● **Directions**: Determine how many lines in the records hold "border", then give that number by itself.

..........

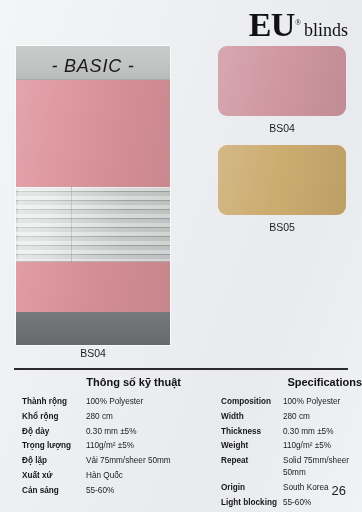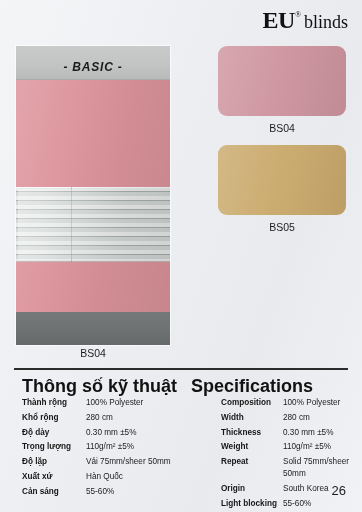--- a/index.html
+++ b/index.html
@@ -31,21 +31,21 @@
     position: absolute;
     top: 8px;
     right: 14px;
     display: flex;
     align-items: baseline;
     line-height: 1;
   }
   .logo-eu {
     font-family: "Liberation Serif", serif;
     font-weight: bold;
-    font-size: 24px;
+    font-size: 34px;
     letter-spacing: -0.5px;
     color: #111;
   }
   .logo-reg {
     font-family: "Liberation Serif", serif;
     font-size: 8px;
     color: #111;
     position: relative;
     top: -11px;
     left: 0px;
@@ -77,22 +77,22 @@
     height: 33px;
     background: linear-gradient(180deg, #c9cbcb 0%, #c3c5c5 55%, #b9bbbb 100%);
     display: flex;
     align-items: center;
     justify-content: center;
     z-index: 6;
     border-bottom: 1px solid #a9abab;
   }
   .photo-header-label {
     font-style: italic;
-    font-weight: bold;
-    font-size: 12px;
+    font-weight: normal;
+    font-size: 18px;
     letter-spacing: 0.8px;
     color: #1a1a1a;
     margin-top: 8px;
   }
 
   
   .fabric-field {
     position: absolute;
     left: 0; top: 33px; right: 0;
     height: 248px;
@@ -221,22 +221,24 @@
     left: 0; right: 0;
     top: 376px;
     display: flex;
   }
   .spec-col { width: 181px; box-sizing: border-box; }
   .spec-col.left  { padding-left: 22px; }
   .spec-col.right { padding-left: 10px; }
 
   .spec-title {
     font-weight: bold;
-    font-size: 18px;
+    font-size: 11px;
     color: #121212;
+    margin-bottom: 8px;
+    text-align: right;
   }
   .spec-row {
     display: flex;
     font-size: 8.2px;
     line-height: 1.42;
     margin-bottom: 3.2px;
   }
   .spec-label {
     width: 64px;
     flex: 0 0 64px;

..........

● **Answer to the problem**: 2